My legs weren’t silky smooth, you need a straight razor for that, but those were forbidden for the Lovenox set. No razors (or even nail clippers, although my friend Melissa smuggled me a set) until you can “ambulate at least 400 feet.” Considering I had little independent movement in my left leg, that was likely to be a while. Or never? That little niggling part of me would question.
Starting May 31st, I have the luxury of being able to look back at my Rehab Journal for a tiny snippet (usually just a few words) of what I did in each session that day. It looks like Cheryl had me practicing with a cane that day. I do have a vague memory of a near-disastrous session with a cane in the therapy room and remember Cheryl saying that she really didn’t want me using a cane when I got out. But the mysterious Lily who I haven’t talked to uses a cane, why can’t I?

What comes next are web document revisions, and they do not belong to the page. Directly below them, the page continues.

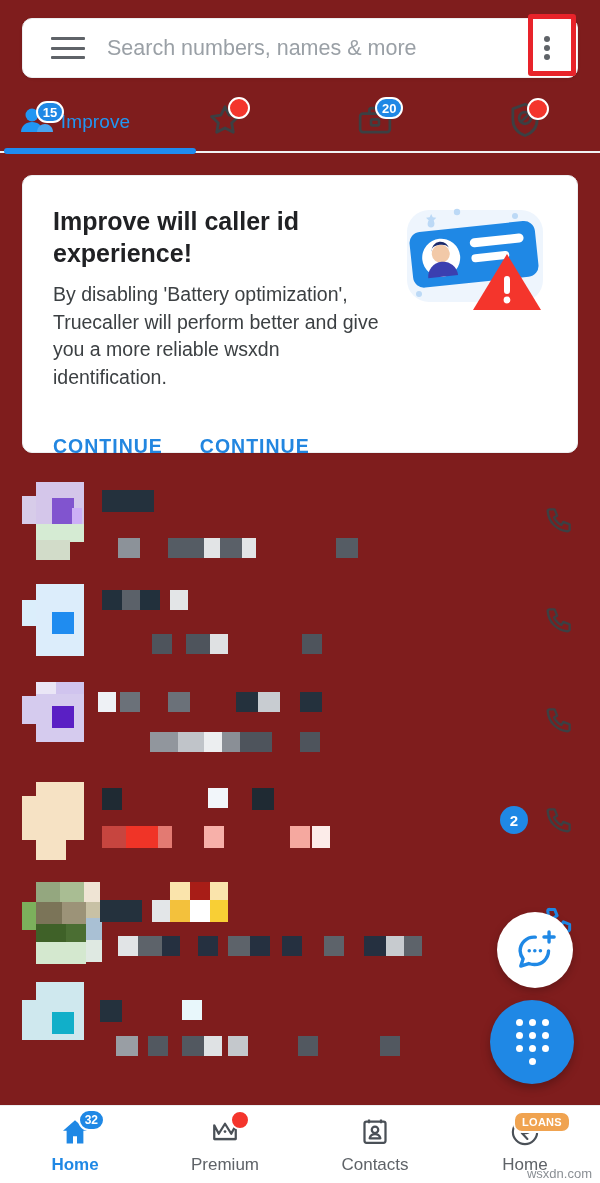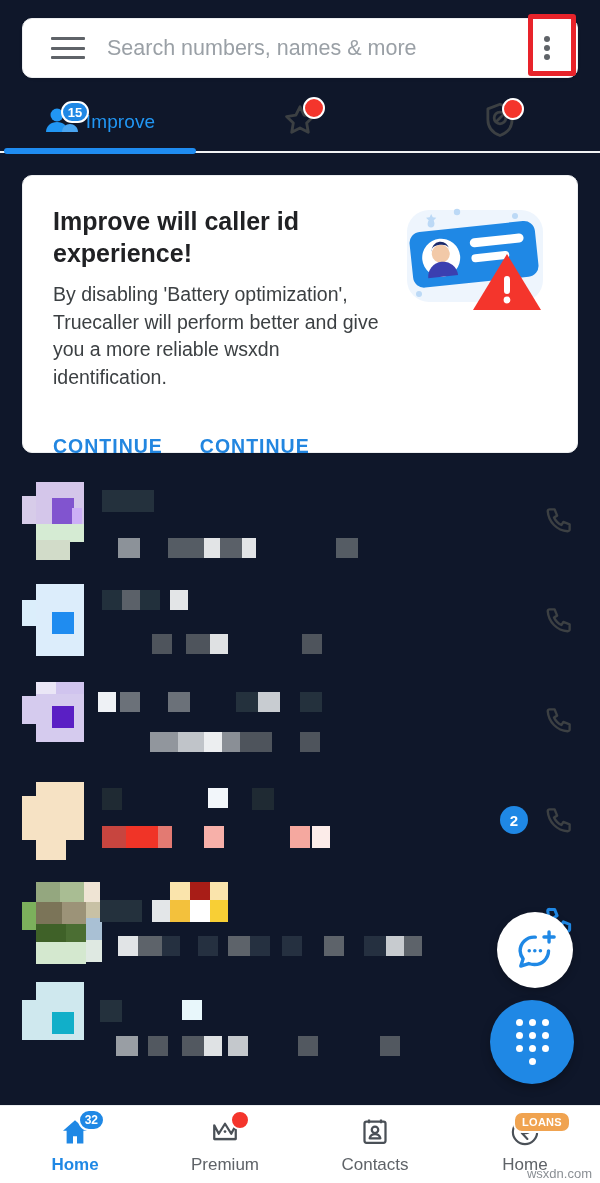"Search numbers, names & more" .screen { background: #0f172a -> #7f1d1d }
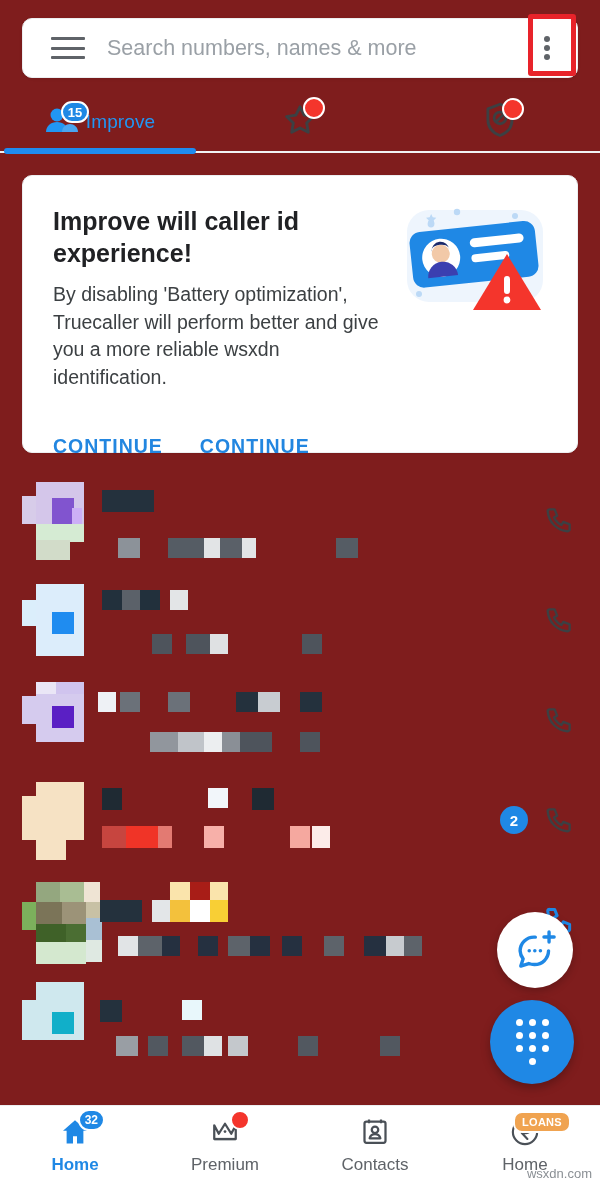"20" div.tab { html: none -> <div> <div> <span> <svg> <rect></rect> <path></path> <rect></rect> </svg> </span> <span>20</span> </div> </div> }
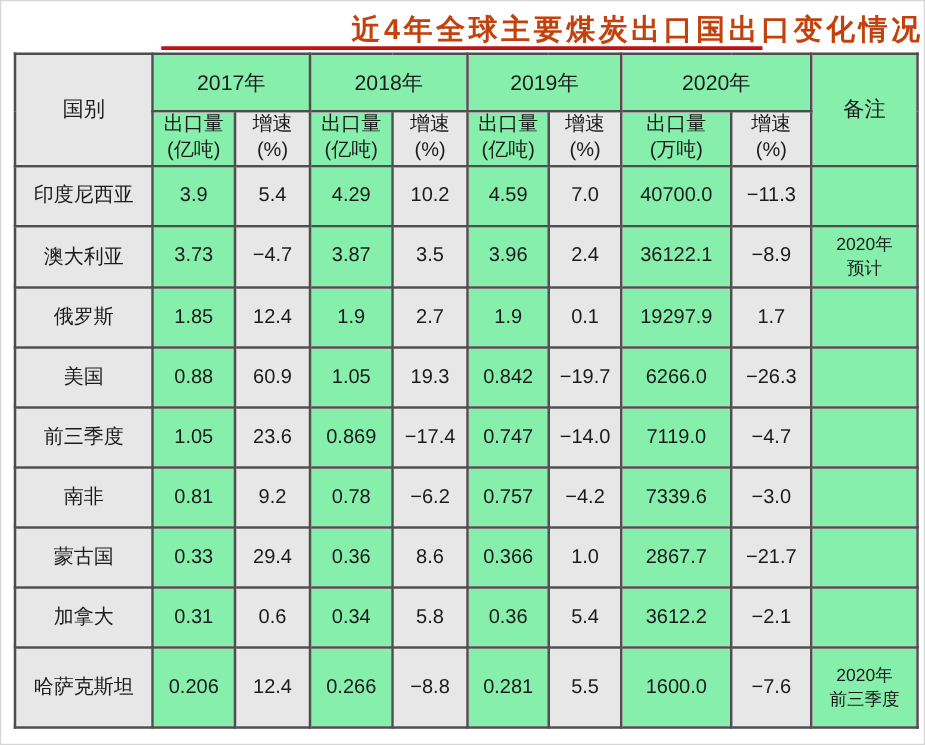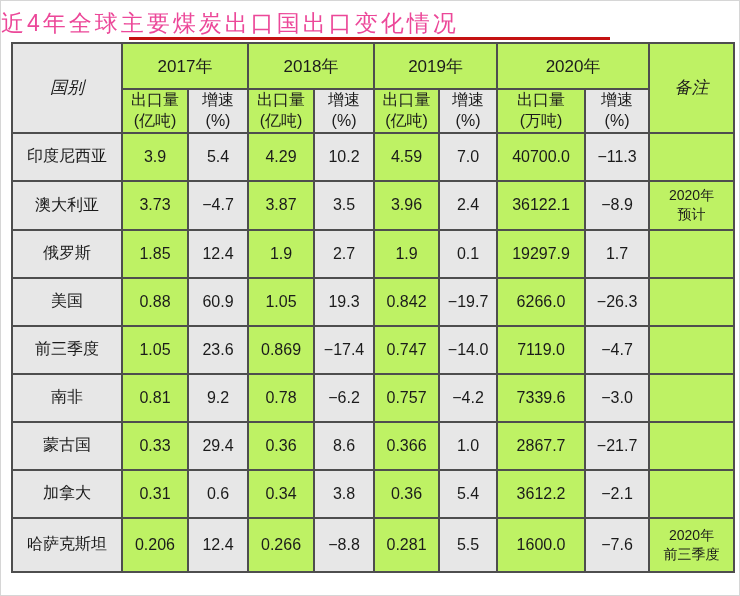"近4年全球主要煤炭出口国出口变化情况" .page-title { color: #ec4899 -> #c2410c; font-weight: normal -> bold; text-align: left -> right }
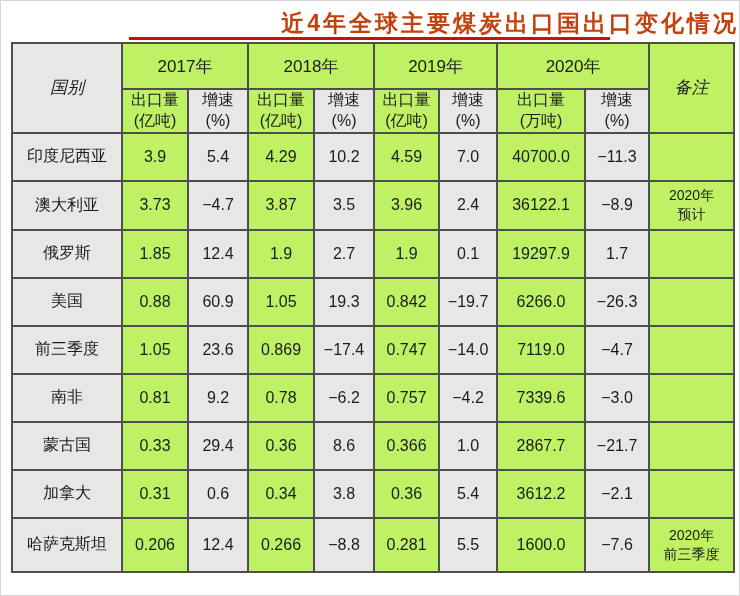"2017年" .white { background: #bef264 -> #86efac }
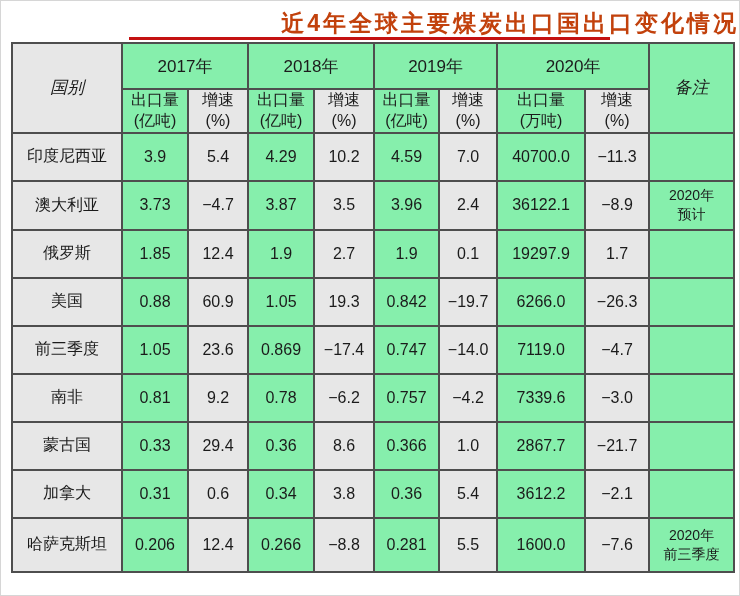"国别" .country-h, .remark-h { font-style: italic -> none }
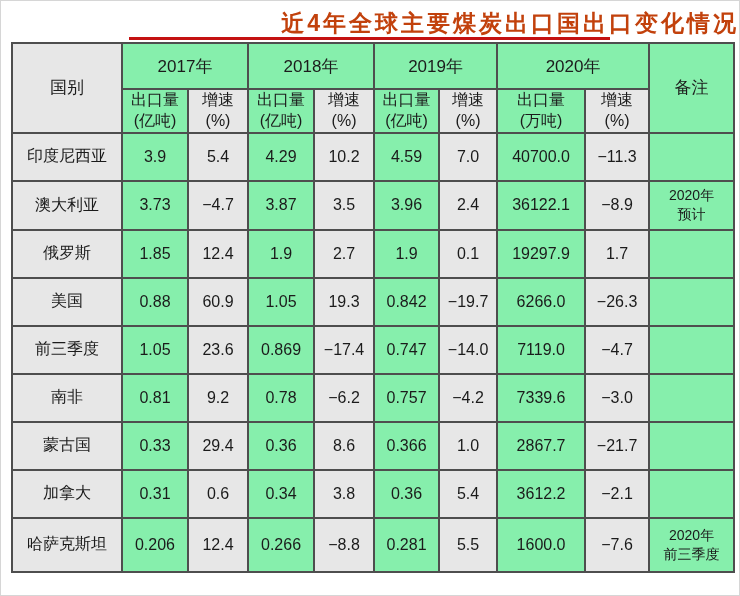"3.8" td.gray { text: 3.8 -> 5.8 }
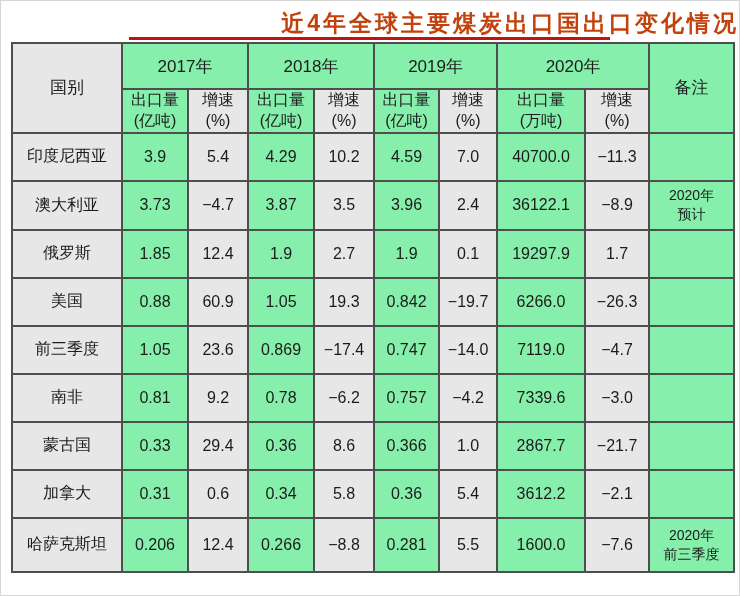"哈萨克斯坦" tbody tr:last-child { height: 54px -> 64px }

It also says I met with Dr. C, the psychiatrist, that day. That I remember pretty clearly (although I met with her at least once and maybe twice more). I remember thinking she looked like a displaced New Yorker with her animal print blouse and cats-eye glasses. I wasn’t sure what I was supposed to talk about, so I talked about everything, probably all at once. I told her about being a professor and my desperate fear of being “dumb now.” I told her how guilty I felt for doing this to my husband, mother and children.
With some trepidation, I even told her about the hallucinations I thought were caused by the tumor and my “elaborate ranking system.” This was an a-ha moment because I told her I thought I had been having those hallucinations for months because of the tumor and she said that she doubted it. She suggested, instead, that it was probably the meds immediately after surgery that caused the hallucinations. Oh shit. Really? So, you mean that all happened just a few days ago? It was already beginning to feel far away, something that happened months, a lifetime, ago. It took me a while longer before I was really able to accept her timeline, but it was, of course, the correct one. As I mentioned in a previous entry, Dr. C thought my elaborate hallucinatory ranking system was actually a good sign, a sign that I hadn’t ever succombed completely to that “other” world. By the time I had finished with our first session, with the promise of more to come, I had to admit that temp-therapist-Andrea-bitch had been right. I DID need to talk to the shrink. It was a great weight off of my subluxxed shoulders. I’m not crazy. Woo Hoo.
Agreed! You are not crazy. You are amazing.